En el epicentro del escándalo se encuentra un tendido eléctrico aéreo. Según las necropsias realizadas en los cuerpos de las aves, se pudo determinar que las muertes ocurrieron entre el mes de octubre de 2021 y julio de 2023, debidas a electrocución.

Los animales fallecidos incluyen tres milanos negros, siete busardos ratoneros, un búho real, un buitre leonado, un cernícalo vulgar, una garza real, una cigüeña blanca y tres milanos reales. Estas especies están protegidas por el listado de Especies Silvestres en Régimen de Protección Especial, y los milanos reales se encuentran además en el Catálogo Español de Especies Amenazadas en Peligro de Extinción.

¿Dónde sucedió?

El lugar del suceso fue una línea eléctrica de propiedad privada, ubicada en Sanchidrián. Este municipio se encuentra en una zona de Importancia para la recuperación de la Cigüeña Negra, y alberga especies amenazadas como el Águila Imperial Ibérica y el Milano Real.

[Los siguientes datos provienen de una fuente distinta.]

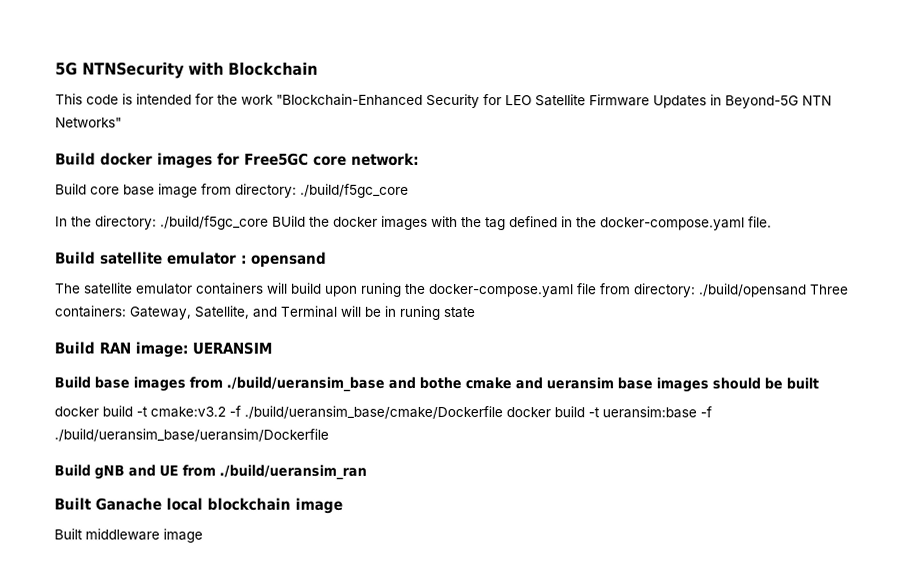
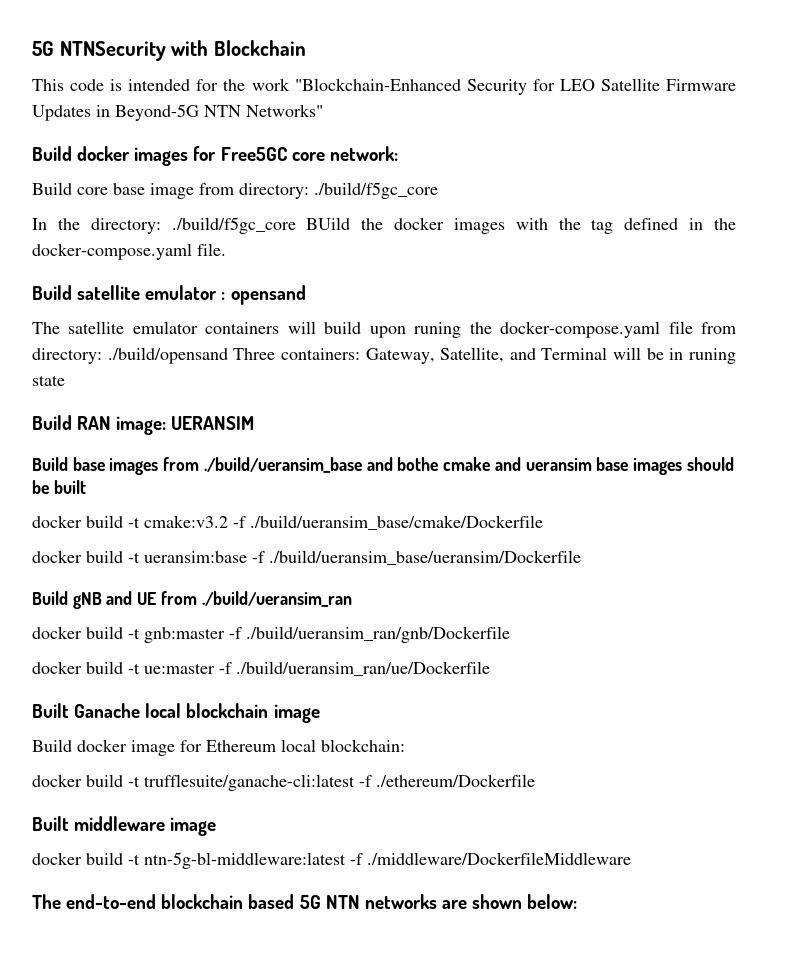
- docker build -t cmake:v3.2 -f ./build/ueransim_base/cmake/Dockerfile docker build -t ueransim:base -f ./build/ueransim_base/ueransim/Dockerfile
+ docker build -t cmake:v3.2 -f ./build/ueransim_base/cmake/Dockerfile
+ docker build -t ueransim:base -f ./build/ueransim_base/ueransim/Dockerfile
+ docker build -t gnb:master -f ./build/ueransim_ran/gnb/Dockerfile
+ docker build -t ue:master -f ./build/ueransim_ran/ue/Dockerfile
+ Build docker image for Ethereum local blockchain:
+ docker build -t trufflesuite/ganache-cli:latest -f ./ethereum/Dockerfile
  Built middleware image
+ docker build -t ntn-5g-bl-middleware:latest -f ./middleware/DockerfileMiddleware
+ The end-to-end blockchain based 5G NTN networks are shown below:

Además, cerca de la línea eléctrica se encuentra una Zona de Especial Protección para las Aves (ZEPA), llamada Valles del Voltoya y Zorita, que forma parte de la Red Natura 2000. Los terrenos por los que discurre el tendido eléctrico están catalogados como zona de protección para avifauna contra la colisión y la electrocución en las líneas eléctricas aéreas de alta tensión.

Carecía de protecciones

Pese a ser una zona de alto riesgo para la avifauna, la inspección de la Guardia Civil reveló que el tendido eléctrico carecía de las protecciones requeridas para evitar la colisión y la electrocución de aves. Los propietarios de la explotación avícola y titulares de la línea eléctrica, tras ser localizados e identificados, fueron puestos a disposición judicial como investigados.

La acusación sostiene que estas personas «no adoptaron ningún tipo de medida urgente y necesaria de forma deliberada para evitar la muerte de las aves», pese a ser conscientes de las deficiencias y carencias que poseía el tendido eléctrico.

Una tercera persona, el inspector y responsable de la inspección efectuada en la línea eléctrica de alta tensión, también está siendo investigada. Se le acusa de no haber hecho constar en el acta de inspección las deficiencias y carencias que poseía el tendido eléctrico, en cuanto a las medidas de salvaguarda contra la colisión y la electrocución de avifauna en líneas eléctricas aéreas.

El informe pericial solicitado para valorar económicamente el daño ocasionado al ecosistema reflejó un total de 984.683,83 euros. Este incidente no solo ha dejado un hueco en la biodiversidad de la región, sino que también ha dejado una factura económica considerable. La investigación continúa su curso para determinar la responsabilidad de los implicados y evitar que este tipo de incidentes se repitan en el futuro.